Song rulers streamlined the use of and preference for the civil service examinations stratified by their Tang predecessors. Social welfare initiatives such as public medical clinics and retirement homes found favor. As well, Song rulers actively encouraged and provided for a far-flung postal system and a dynamic education system that provided instruction for women as well as men.

Song scientists increased their knowledge and understanding in engineering, mathematics, and technology. Among the advancements were the advent of movable type printing, an upgrade to wood block printing, and the use of topographic representations and a standard scale of distance on maps.

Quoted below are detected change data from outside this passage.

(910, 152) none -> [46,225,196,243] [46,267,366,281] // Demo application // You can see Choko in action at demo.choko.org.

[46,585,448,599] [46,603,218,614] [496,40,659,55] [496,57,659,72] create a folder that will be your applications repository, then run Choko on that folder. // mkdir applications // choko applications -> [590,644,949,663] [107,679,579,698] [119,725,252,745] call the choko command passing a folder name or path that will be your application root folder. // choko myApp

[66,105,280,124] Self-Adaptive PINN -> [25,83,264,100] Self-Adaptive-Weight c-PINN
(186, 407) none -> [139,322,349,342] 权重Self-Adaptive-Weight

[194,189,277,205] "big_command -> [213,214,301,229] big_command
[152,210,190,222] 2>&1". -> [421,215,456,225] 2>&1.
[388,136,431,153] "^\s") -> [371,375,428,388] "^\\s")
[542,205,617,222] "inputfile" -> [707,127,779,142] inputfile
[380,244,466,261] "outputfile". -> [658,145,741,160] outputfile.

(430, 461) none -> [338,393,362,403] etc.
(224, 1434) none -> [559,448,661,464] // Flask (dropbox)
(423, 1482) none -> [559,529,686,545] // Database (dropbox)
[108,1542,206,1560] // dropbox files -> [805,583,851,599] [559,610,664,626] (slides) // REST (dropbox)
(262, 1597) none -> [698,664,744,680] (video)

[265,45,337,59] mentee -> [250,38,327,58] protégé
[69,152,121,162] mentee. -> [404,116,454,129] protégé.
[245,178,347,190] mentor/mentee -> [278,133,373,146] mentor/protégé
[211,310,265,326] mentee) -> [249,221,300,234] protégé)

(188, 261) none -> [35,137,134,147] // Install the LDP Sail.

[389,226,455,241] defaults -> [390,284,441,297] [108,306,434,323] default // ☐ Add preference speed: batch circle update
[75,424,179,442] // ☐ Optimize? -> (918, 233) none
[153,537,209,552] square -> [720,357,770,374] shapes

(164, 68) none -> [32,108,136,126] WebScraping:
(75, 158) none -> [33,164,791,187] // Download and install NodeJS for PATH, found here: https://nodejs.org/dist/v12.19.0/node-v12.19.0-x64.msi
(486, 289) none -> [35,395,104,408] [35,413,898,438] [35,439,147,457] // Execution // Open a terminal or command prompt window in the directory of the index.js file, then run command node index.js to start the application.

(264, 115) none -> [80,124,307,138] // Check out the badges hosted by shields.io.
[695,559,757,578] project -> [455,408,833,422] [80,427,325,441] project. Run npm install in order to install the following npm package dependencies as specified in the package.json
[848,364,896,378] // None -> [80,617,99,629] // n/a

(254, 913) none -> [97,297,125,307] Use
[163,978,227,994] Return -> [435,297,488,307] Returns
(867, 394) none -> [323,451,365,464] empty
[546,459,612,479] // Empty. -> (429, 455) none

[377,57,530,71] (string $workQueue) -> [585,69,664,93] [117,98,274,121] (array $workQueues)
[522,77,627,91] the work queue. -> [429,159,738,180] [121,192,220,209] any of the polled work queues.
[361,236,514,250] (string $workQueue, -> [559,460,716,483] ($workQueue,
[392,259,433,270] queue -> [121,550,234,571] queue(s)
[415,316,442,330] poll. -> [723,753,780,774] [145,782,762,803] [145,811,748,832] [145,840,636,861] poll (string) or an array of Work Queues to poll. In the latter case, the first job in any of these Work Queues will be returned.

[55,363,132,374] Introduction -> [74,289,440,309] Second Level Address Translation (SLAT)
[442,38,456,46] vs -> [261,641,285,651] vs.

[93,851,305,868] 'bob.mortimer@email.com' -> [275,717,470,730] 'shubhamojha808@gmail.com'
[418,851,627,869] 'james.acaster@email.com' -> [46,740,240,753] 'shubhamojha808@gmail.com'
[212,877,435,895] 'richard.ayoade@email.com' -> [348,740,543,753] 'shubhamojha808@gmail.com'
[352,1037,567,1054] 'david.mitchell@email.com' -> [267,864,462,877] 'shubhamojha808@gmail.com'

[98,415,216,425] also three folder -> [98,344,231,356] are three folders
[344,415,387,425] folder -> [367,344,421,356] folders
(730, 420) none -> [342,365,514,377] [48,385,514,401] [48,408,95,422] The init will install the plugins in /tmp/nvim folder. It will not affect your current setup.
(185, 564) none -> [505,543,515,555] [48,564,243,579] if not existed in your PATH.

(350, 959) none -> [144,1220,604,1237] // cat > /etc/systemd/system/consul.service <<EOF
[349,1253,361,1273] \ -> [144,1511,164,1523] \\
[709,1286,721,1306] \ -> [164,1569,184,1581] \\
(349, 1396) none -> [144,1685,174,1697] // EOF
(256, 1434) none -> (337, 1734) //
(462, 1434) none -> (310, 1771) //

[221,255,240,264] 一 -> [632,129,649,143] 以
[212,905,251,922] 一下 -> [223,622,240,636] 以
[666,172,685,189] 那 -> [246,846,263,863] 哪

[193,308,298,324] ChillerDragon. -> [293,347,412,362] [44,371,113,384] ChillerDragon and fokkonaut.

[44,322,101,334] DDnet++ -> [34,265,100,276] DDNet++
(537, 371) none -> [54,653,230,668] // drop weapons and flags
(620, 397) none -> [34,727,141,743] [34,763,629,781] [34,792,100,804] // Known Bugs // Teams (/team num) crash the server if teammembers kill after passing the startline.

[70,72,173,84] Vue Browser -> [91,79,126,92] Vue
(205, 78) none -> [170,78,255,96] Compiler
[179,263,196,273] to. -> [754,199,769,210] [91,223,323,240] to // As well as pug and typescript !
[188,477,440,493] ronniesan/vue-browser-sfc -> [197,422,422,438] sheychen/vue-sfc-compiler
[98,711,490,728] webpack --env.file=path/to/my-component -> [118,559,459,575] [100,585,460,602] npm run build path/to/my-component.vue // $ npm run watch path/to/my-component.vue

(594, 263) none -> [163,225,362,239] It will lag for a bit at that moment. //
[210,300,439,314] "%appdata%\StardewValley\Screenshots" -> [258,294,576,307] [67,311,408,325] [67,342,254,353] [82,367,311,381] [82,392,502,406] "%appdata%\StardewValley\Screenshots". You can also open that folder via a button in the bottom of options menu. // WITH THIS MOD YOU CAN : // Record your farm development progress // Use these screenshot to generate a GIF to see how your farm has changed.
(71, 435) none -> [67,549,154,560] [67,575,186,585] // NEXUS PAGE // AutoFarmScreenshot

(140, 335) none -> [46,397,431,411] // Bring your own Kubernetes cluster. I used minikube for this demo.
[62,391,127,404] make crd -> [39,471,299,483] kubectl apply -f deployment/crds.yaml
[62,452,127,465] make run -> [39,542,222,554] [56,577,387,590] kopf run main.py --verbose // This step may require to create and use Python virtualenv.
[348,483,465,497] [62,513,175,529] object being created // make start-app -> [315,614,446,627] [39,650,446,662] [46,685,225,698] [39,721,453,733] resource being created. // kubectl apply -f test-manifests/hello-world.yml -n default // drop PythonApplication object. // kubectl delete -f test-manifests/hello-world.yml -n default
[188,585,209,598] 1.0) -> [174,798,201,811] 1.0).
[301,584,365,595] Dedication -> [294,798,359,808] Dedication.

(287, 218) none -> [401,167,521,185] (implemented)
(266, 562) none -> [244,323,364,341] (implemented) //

One of the most famous scientists of this era was Shen Kuo, whose Dream Pool Essays touched on astronomy, magnetism, and a host of other fields of science.

Song Dynasty painting

Gunpowder was most famously used in weapons during the Song Dynasty, although many workers used it in mining as well. Song armies used it in landmines against the invading Mongols.

Song society enjoyed a vibrant cultural aspect. Larger cities built opera houses. Artists gravitated more toward landscape painting, and some women became famous painters.

During this same period grew a practice that proved exceedingly painful to women and continued for centuries. Starting with the upper classes but eventually extending to the lower classes, family authority figures dictated that the feet of girls be broken at a young age and then bound.